A group of people hold signs protesting cuts to federal jobs outside a federal worker safety facility in Cincinnati.
Nick Swartsell
/
WVXU
Demonstrators outside Cincinnati's NIOSH office April 1, 2025 protesting cuts to staff at the facility by the Trump administration.

Nearly all of the unionized employees at two federal facilities dedicated to workplace safety research in Cincinnati are on immediate administrative leave and will be terminated, union representatives say.

The cuts represent a significant portion of the facilities' workforce.

American Federation of Government Workers Local 3840 Vice President Micah Niemeier-Walsh said National Institute for Occupational Safety and Health employees received notice at 6:30 p.m. Friday from the Trump administration that they wouldn't be able to return to their worksites effective immediately, and will be let go July 2. She said the cuts mirror those at NIOSH facilities across the country.

"It's about 93 percent of NIOSH [nationally] and about 97 percent of the Cincinnati bargaining unit," she said. "So it's effectively shutting down the agency."

NIOSH has two offices in Cincinnati — Pleasant Ridge's Alice Hamilton Laboratory for Occupational Safety and Health, and Linwood's Robert A. Taft Occupational Safety and Health Laboratory. About 400 employees in total are roughly equally distributed between the two.

NIOSH is responsible for research and recommendations aimed at preventing workplace illness and injury.

Union steward Hannah Echt told WVXU in April the Cincinnati offices have a variety of workers.

"We evaluate if hazards exist in a workplace and recommend ways to reduce hazards," she said. "We also have epidemiologists, we have health communications people, we have IT specialists, administrative staff who support our research and our projects."

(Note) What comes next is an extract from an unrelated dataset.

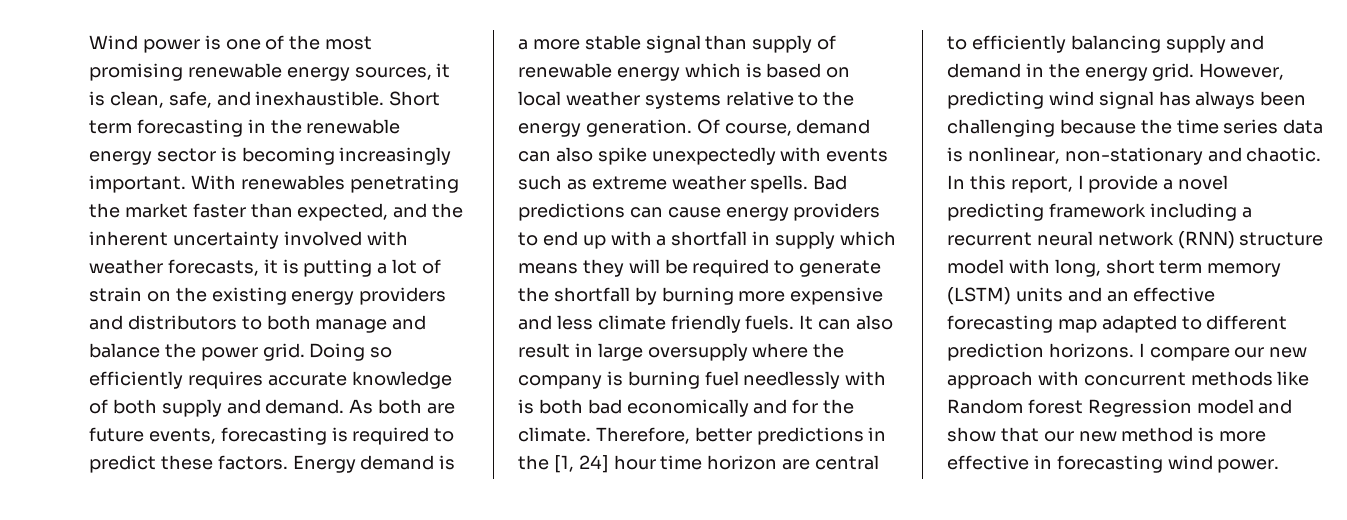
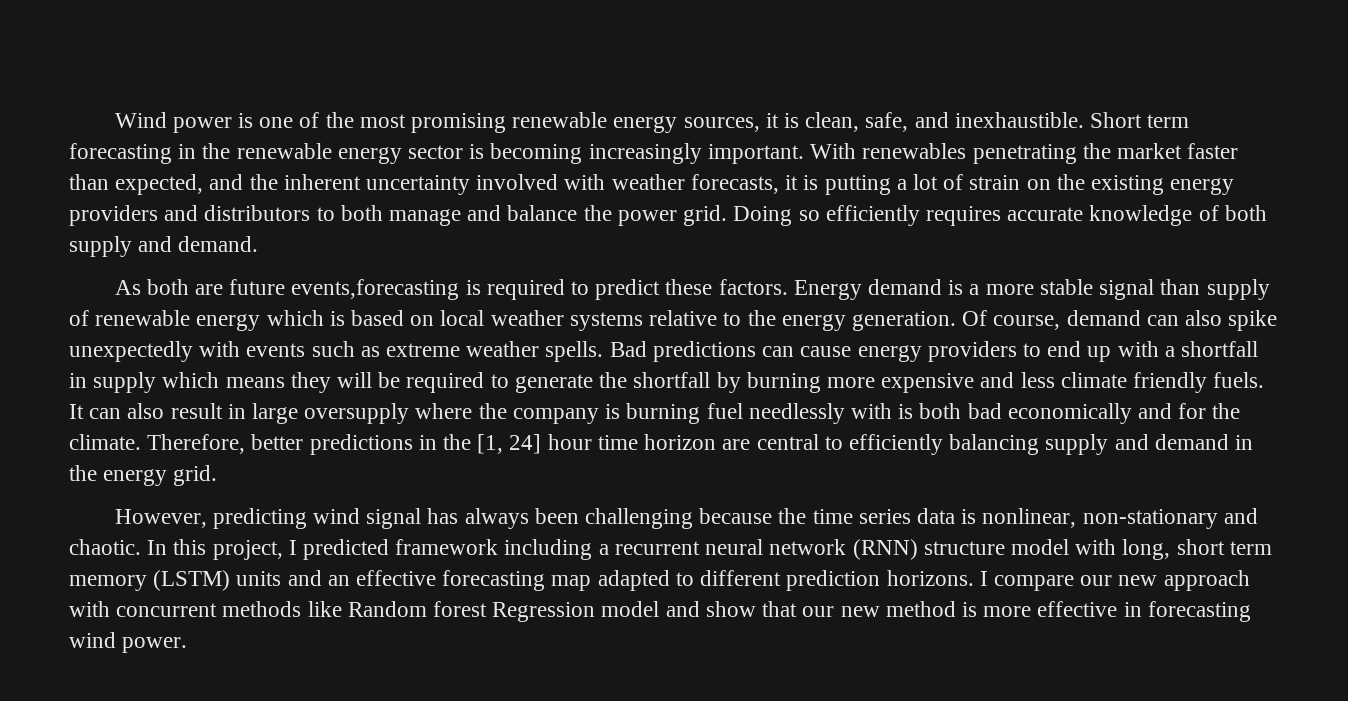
(345, 406) none -> (259, 244) //
[148,427,327,445] events, forecasting -> [291,279,460,300] events,forecasting
(1195, 72) none -> (218, 475) //
[1010,175,1229,193] [947,203,1044,221] report, I provide a novel predicting -> [212,539,390,560] project, I predicted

Other workers at NIOSH in management positions were put on administrative leave April 1. That's when some unionized employees were first notified their jobs were in jeopardy, leading to protests at Cincinnati's NIOSH facilities.

The Trump administration has said widespread job cuts are necessary in the federal workforce to save taxpayer funds and to make the federal government more efficient. U.S. Environmental Protection Agency offices in Cincinnati have already seen some of those cuts.

Leaders with the Department of Health and Human Services have pledged that the worker safety initiatives NIOSH carries out will continue even after the workforce reductions. But Niemeier-Walsh and other union leaders dispute this.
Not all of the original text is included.